Le premier ballon allongé (de 44 mètres de longueur) prit la voie des airs le 24 septembre 1852, dans l'enceinte de l'Hippodrome: l'atterrissage se fit sans difficulté à Élancourt, près de Trappes.

En 1855, Giffard fit de nouveau un essai avec un ballon beaucoup plus allongé que le premier (70 mètres), avec la collaboration de Gabriel Yon, mais par suite du grand allongement, l'expérience faillit se terminer par une catastrophe.

Quinze années après le dernier essai de Giffard, un savant ingénieur, Dupuy de Lôme—le même qui fit faire d'immenses progrès à la navigation maritime—établit les plans d'un dirigeable de 3.860 mètres cubes, lequel, par suite de l'invasion prussienne, ne fut construit et expérimenté qu'en 1872.

La force motrice produite par huit hommes actionnant l'hélice par des manivelles était absolument insuffisante, de sorte que la vitesse se trouva trop faible et ne permit pas au ballon de lutter contre le vent.

Par ordre de date, nous devons également citer les travaux remarquables et les deux projets de dirigeables à vapeur, présentés en 1880 et 1886 par G. Yon, l'ancien collaborateur de Giffard et de Dupuy de Lôme.

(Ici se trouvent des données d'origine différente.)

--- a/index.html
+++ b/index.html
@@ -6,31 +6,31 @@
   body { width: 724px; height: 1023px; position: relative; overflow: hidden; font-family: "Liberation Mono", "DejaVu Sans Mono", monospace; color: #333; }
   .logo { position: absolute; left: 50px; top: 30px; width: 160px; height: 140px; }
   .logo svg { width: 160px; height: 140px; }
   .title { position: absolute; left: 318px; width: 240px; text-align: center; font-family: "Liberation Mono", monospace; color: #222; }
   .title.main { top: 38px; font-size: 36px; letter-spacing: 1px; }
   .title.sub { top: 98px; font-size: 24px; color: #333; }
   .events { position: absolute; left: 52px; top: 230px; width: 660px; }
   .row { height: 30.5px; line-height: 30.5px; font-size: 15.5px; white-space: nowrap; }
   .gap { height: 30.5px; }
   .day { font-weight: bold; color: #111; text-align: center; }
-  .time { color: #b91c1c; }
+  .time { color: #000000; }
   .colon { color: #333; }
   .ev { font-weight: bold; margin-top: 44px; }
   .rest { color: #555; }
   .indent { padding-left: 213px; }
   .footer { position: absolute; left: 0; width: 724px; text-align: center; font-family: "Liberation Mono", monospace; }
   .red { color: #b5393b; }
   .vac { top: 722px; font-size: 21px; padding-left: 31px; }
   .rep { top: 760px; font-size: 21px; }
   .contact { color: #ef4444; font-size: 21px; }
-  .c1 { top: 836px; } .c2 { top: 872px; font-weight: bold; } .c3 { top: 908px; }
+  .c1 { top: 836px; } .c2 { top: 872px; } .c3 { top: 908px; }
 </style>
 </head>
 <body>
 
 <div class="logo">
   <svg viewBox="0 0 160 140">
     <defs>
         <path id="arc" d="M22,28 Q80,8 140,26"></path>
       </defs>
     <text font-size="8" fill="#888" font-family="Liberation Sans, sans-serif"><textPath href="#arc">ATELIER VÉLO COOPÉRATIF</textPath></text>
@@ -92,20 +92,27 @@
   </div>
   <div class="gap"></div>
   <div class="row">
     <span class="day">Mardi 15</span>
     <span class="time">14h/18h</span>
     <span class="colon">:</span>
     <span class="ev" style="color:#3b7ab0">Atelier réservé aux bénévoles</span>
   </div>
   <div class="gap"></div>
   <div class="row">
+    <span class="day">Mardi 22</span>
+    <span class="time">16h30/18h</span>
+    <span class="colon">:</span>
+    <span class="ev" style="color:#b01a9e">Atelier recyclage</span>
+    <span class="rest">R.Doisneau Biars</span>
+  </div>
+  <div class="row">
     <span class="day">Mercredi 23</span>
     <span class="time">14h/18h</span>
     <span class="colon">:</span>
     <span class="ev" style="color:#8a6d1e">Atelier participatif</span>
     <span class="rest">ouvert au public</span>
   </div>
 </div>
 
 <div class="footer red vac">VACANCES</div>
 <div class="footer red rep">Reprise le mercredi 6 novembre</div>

Le projet de 1880 comportait un dirigeable de 1.200 mètres cubes, avec deux hélices latérales mues par une machine à vapeur; celui de 1886, appelé «Torpilleur aérien», n'avait qu'une seule hélice placée au centre de résistance et actionnée par un moteur à vapeur de 45 chevaux.

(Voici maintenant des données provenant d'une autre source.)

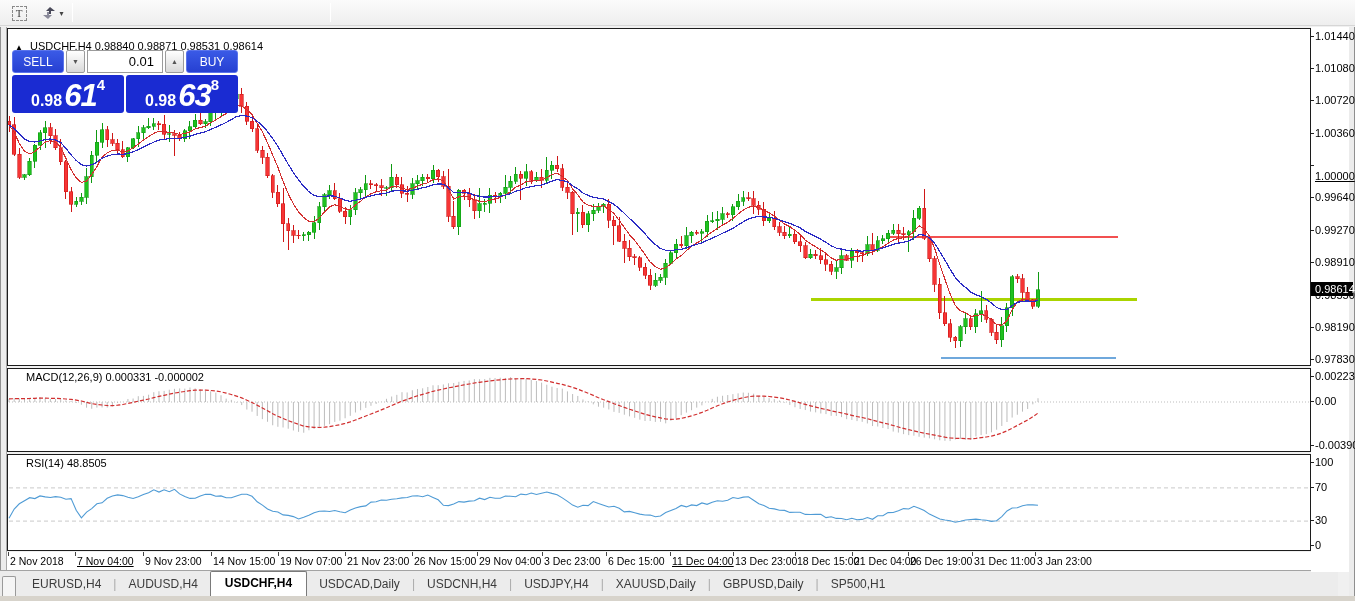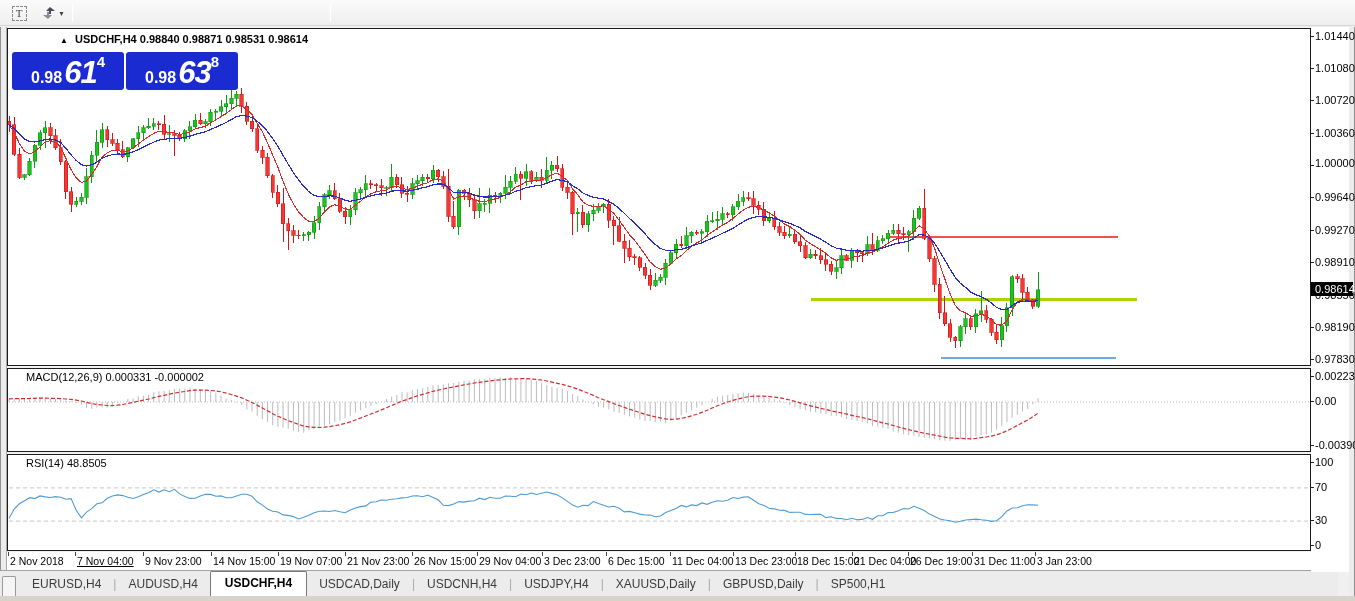--- a/index.html
+++ b/index.html
@@ -19,21 +19,21 @@
   .frame-left{position:absolute;left:0;top:27px;width:7px;height:569px;background:#ececec;border-left:1px solid #8f8f8f;border-right:1px solid #a8a8a8;}
   .frame-right{position:absolute;left:1349px;top:27px;width:6px;height:569px;background:#ececec;border-right:1px solid #8f8f8f;}
 
   
   .panel{position:absolute;left:7px;width:1304px;background:#ffffff;border:1px solid #1c1c1c;}
   .main-panel{top:28px;height:338px;}
   .macd-panel{top:368px;height:84px;}
   .rsi-panel{top:454px;height:97px;}
   .panel svg{position:absolute;left:0;top:0;}
   .ind-label{position:absolute;left:18px;top:2px;font-size:11px;color:#000;white-space:nowrap;z-index:4;}
-  .chart-title{position:absolute;left:7px;top:4px;font-size:11px;font-weight:700;color:#000;white-space:nowrap;z-index:5;margin-left:45px;}
+  .chart-title{position:absolute;left:7px;top:11px;font-size:11px;font-weight:400;color:#000;white-space:nowrap;z-index:5;}
   .chart-title .tri{font-size:8px;margin-right:4px;}
 
   
   .trade-panel{position:absolute;left:4px;top:21px;width:226px;z-index:6;}
   .qt-row1{display:flex;height:23px;gap:2px;}
   .qt-btn{flex:0 0 52px;background:linear-gradient(#3a5ae6,#2640d2);border:1px solid #5a74ec;border-radius:3px;color:#fff;font-size:12px;display:flex;align-items:center;justify-content:center;}
   .qt-spin{flex:0 0 19px;background:linear-gradient(#ffffff,#d9d9d9);border:1px solid #9b9b9b;border-radius:2px;font-size:7px;color:#555;display:flex;align-items:center;justify-content:center;}
   .qt-vol{flex:1 1 auto;border:1px solid #9b9b9b;background:#fff;font-size:13px;color:#000;text-align:right;padding:0 8px 0 0;width:60px;}
   .qt-row2{display:flex;height:38px;gap:2px;margin-top:2px;}
   .qt-price{flex:1 1 0;background:#1a2bd2;border-radius:3px;color:#fff;display:flex;align-items:flex-end;justify-content:center;padding-bottom:2px;position:relative;}
@@ -494,20 +494,27 @@
     <div class="chart-title">
       <span class="tri">▲</span>
       <span>USDCHF,H4</span>
       <span>0.98840</span>
       <span>0.98871</span>
       <span>0.98531</span>
       <span>0.98614</span>
     </div>
 
     <div class="trade-panel">
+      <div class="qt-row1">
+        <div class="qt-btn">SELL</div>
+        <div class="qt-spin">▼</div>
+        <input class="qt-vol" value="0.01" style="">
+        <div class="qt-spin">▲</div>
+        <div class="qt-btn">BUY</div>
+      </div>
       <div class="qt-row2">
         <div class="qt-price">
           <span class="qp-small">0.98</span>
           <span class="qp-big">61</span>
           <span class="qp-sup">4</span>
         </div>
         <div class="qt-price">
           <span class="qp-small">0.98</span>
           <span class="qp-big">63</span>
           <span class="qp-sup">8</span>
@@ -759,21 +766,21 @@
       <div class="ta-label" style="left: 340px;">21 Nov 23:00</div>
       <div class="ta-tick" style="left: 405px;"></div>
       <div class="ta-label" style="left: 407px;">26 Nov 15:00</div>
       <div class="ta-tick" style="left: 470px;"></div>
       <div class="ta-label" style="left: 472px;">29 Nov 04:00</div>
       <div class="ta-tick" style="left: 535px;"></div>
       <div class="ta-label" style="left: 537px;">3 Dec 23:00</div>
       <div class="ta-tick" style="left: 599px;"></div>
       <div class="ta-label" style="left: 601px;">6 Dec 15:00</div>
       <div class="ta-tick" style="left: 663px;"></div>
-      <div class="ta-label" style="left: 665px;">11 Dec 04:00</div>
+      <div class="ta-label" style="left: 665px; text-decoration: underline;">11 Dec 04:00</div>
       <div class="ta-tick" style="left: 726px;"></div>
       <div class="ta-label" style="left: 728px;">13 Dec 23:00</div>
       <div class="ta-tick" style="left: 788px;"></div>
       <div class="ta-label" style="left: 790px;">18 Dec 15:00</div>
       <div class="ta-tick" style="left: 845px;"></div>
       <div class="ta-label" style="left: 847px;">21 Dec 04:00</div>
       <div class="ta-tick" style="left: 901px;"></div>
       <div class="ta-label" style="left: 903px;">26 Dec 19:00</div>
       <div class="ta-tick" style="left: 965px;"></div>
       <div class="ta-label" style="left: 967px;">31 Dec 11:00</div>
@@ -783,21 +790,21 @@
 
   <div class="price-axis" id="price-axis">
       <div class="pa-label" style="top: 2.97949px;">1.01440</div>
       <div class="pa-tick" style="top: 8.97949px;"></div>
       <div class="pa-label" style="top: 35.1925px;">1.01080</div>
       <div class="pa-tick" style="top: 41.1925px;"></div>
       <div class="pa-label" style="top: 67.4056px;">1.00720</div>
       <div class="pa-tick" style="top: 73.4056px;"></div>
       <div class="pa-label" style="top: 99.6186px;">1.00360</div>
       <div class="pa-tick" style="top: 105.619px;"></div>
-      <div class="pa-label" style="top: 130px;">1.00000</div>
+      <div class="pa-label" style="top: 143px; text-decoration: underline;">1.00000</div>
       <div class="pa-tick" style="top: 137.832px;"></div>
       <div class="pa-label" style="top: 164.045px;">0.99640</div>
       <div class="pa-tick" style="top: 170.045px;"></div>
       <div class="pa-label" style="top: 197.153px;">0.99270</div>
       <div class="pa-tick" style="top: 203.153px;"></div>
       <div class="pa-label" style="top: 229.366px;">0.98910</div>
       <div class="pa-tick" style="top: 235.366px;"></div>
       <div class="pa-label" style="top: 261.579px;">0.98550</div>
       <div class="pa-tick" style="top: 267.579px;"></div>
       <div class="pa-label" style="top: 293.792px;">0.98190</div>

En 1883, deux élèves de Giffard, héritiers de la foi et de l'énergie du maître: les frères Tissandier, construisirent un dirigeable de 1.060 mètres cubes, dont l'hélice était actionnée par un moteur électrique de 1 cheval 1/2, mis en mouvement par une batterie de piles. Le 8 octobre 1883, le ballon fit sa première évolution et atterrit à Croissy-sur-Seine, après être resté une heure un quart à 500 mètres environ.

Un an après, en septembre 1884, eut lieu le second essai, pendant lequel le ballon parcourut 25 kilomètres, après deux heures dans l'atmosphère, mais sans revenir à son point de départ.

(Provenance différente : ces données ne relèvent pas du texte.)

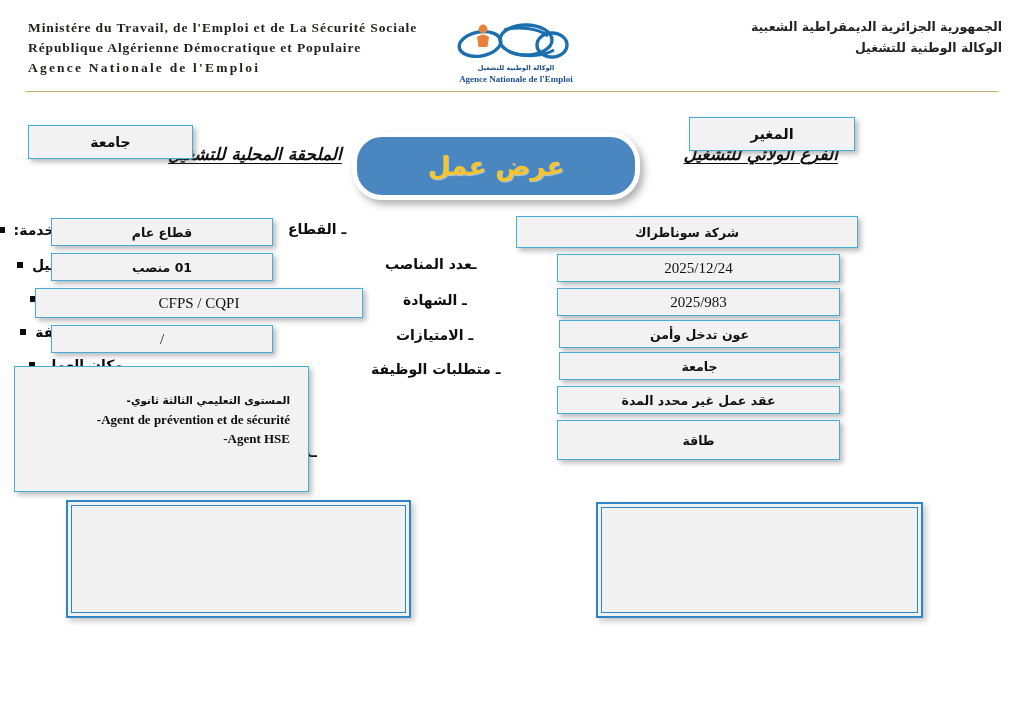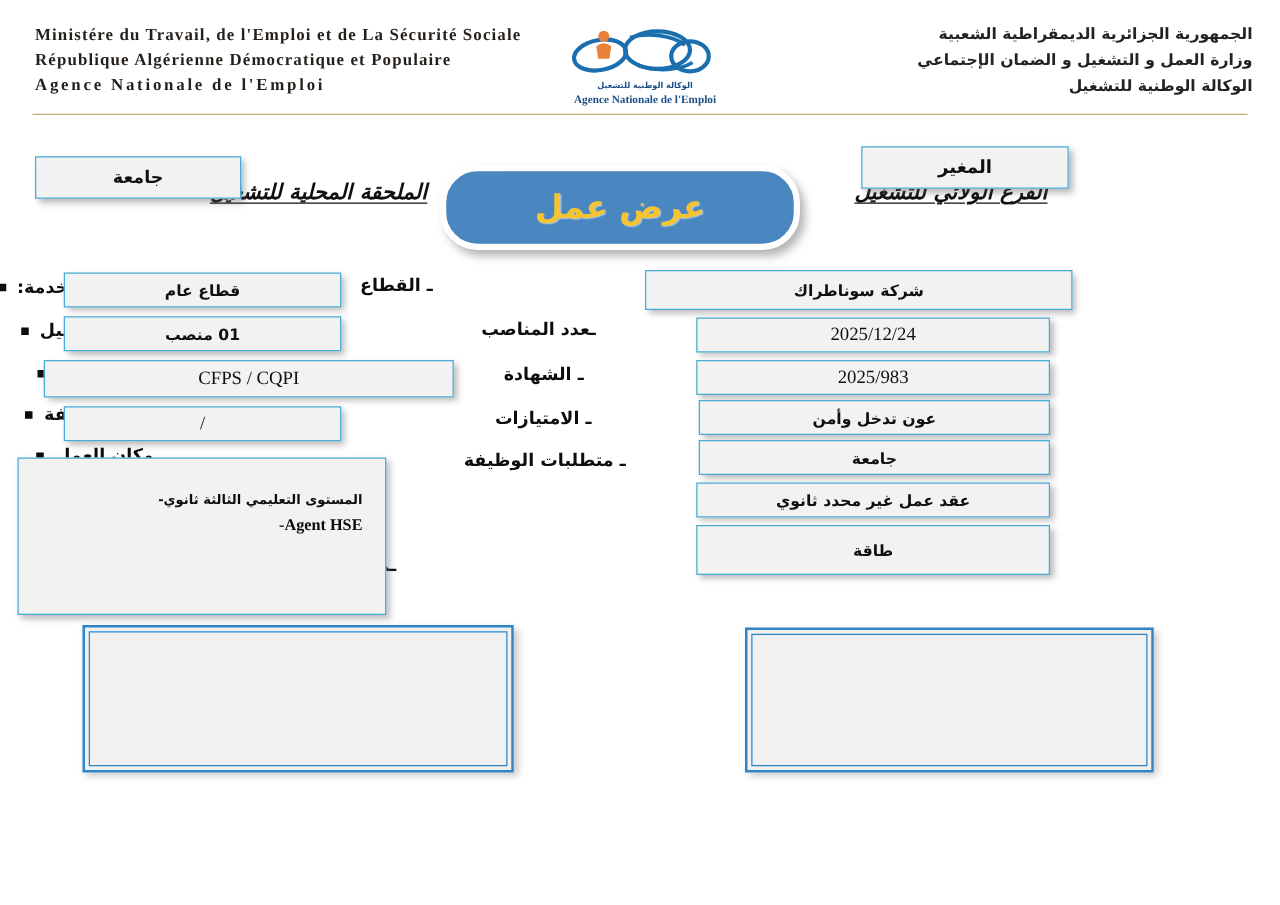--- a/index.html
+++ b/index.html
@@ -227,21 +227,20 @@
 <body>
 
 <div class="hdr-fr">
   <div>Ministére du Travail, de l'Emploi et de La Sécurité Sociale</div>
   <div>République Algérienne Démocratique et Populaire</div>
   <div>Agence  Nationale  de  l'Emploi</div>
 </div>
 
 <div class="hdr-ar">
   <div>الجمهورية الجزائرية الديمقراطية الشعبية</div>
-  <div>وزارة العمل و التشغيل و الضمان الإجتماعي</div>
   <div>الوكالة الوطنية للتشغيل</div>
 </div>
 
 <div class="logo-wrap">
   <svg class="logo-mark" width="128" height="48" viewBox="0 0 128 48">
     <g fill="none" stroke="#1c6fae" stroke-width="3.4">
       <ellipse cx="28" cy="26" rx="21" ry="12" transform="rotate(-10 28 26)"></ellipse>
       <ellipse cx="74" cy="22" rx="26" ry="15"></ellipse>
       <ellipse cx="100" cy="27" rx="15" ry="12"></ellipse>
       <path d="M52 12 C66 8, 86 10, 96 18" stroke-width="3"></path>
@@ -291,21 +290,21 @@
 <div class="rlabel" style="right:901px; top:357px;">
   <span>مكان العمل</span>
   <span class="bullet"></span>
 </div>
 <div class="fbox" style="left:559px; top:352px; width:281px; height:28px;">جامعة</div>
 
 <div class="rlabel" style="right:890px; top:391px;">
   <span>نوع عقد العمل</span>
   <span class="bullet"></span>
 </div>
-<div class="fbox" style="left:557px; top:386px; width:283px; height:28px;">عقد عمل غير محدد ثانوي</div>
+<div class="fbox" style="left:557px; top:386px; width:283px; height:28px;">عقد عمل غير محدد المدة</div>
 
 <div class="rlabel" style="right:893px; top:425px;">
   <span>ميدان النشاط</span>
   <span class="bullet"></span>
 </div>
 <div class="fbox" style="left:557px; top:420px; width:283px; height:40px;">طاقة</div>
 
 <div class="llabel" style="left:288px; top:221px;">ـ القطاع</div>
 <div class="fbox" style="left:51px; top:218px; width:222px; height:28px;">قطاع عام</div>
 
@@ -320,20 +319,23 @@
 
 <div class="llabel" style="left:371px; top:361px;">ـ متطلبات الوظيفة</div>
 
 <div class="ghost-glyph">ـم</div>
 
 <div id="req-box">
   <div class="req-line">
     <span>المستوى التعليمي الثالثة ثانوي</span><span class="req-dash">-</span>
   </div>
   <div class="req-line latin">
+    <span>Agent de prévention et de sécurité</span><span class="req-dash">-</span>
+  </div>
+  <div class="req-line latin">
     <span>Agent HSE</span><span class="req-dash">-</span>
   </div>
 </div>
 
 <div class="cap-italic" id="cap-activ">نشاطات المستوى / المنصب</div>
 
 <div class="bigbox" id="bigbox-left">
   <div class="inner"></div>
 </div>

Pendant que se réalisaient ces expériences, on travaillait ferme la question à l'Établissement d'aérostation militaire de Chalais-Meudon, et deux officiers distingués préparaient les plans d'un dirigeable étudié dans ses plus infimes détails.

On avait, en effet, remarqué qu'aucun des dirigeables expérimentés jusqu'alors n'avait pu opérer un circuit fermé, c'est-à-dire revenir à son point de départ. Les essais des prédécesseurs, Giffard, Dupuy de Lôme, les frères Tissandier, n'étaient pas satisfaisants: il fallait avant tout réussir à réintégrer le hangar d'où le ballon était sorti, et c'est de ces données que MM. Renard et Krebs s'inspirèrent quand ils construisirent leur ballon La France.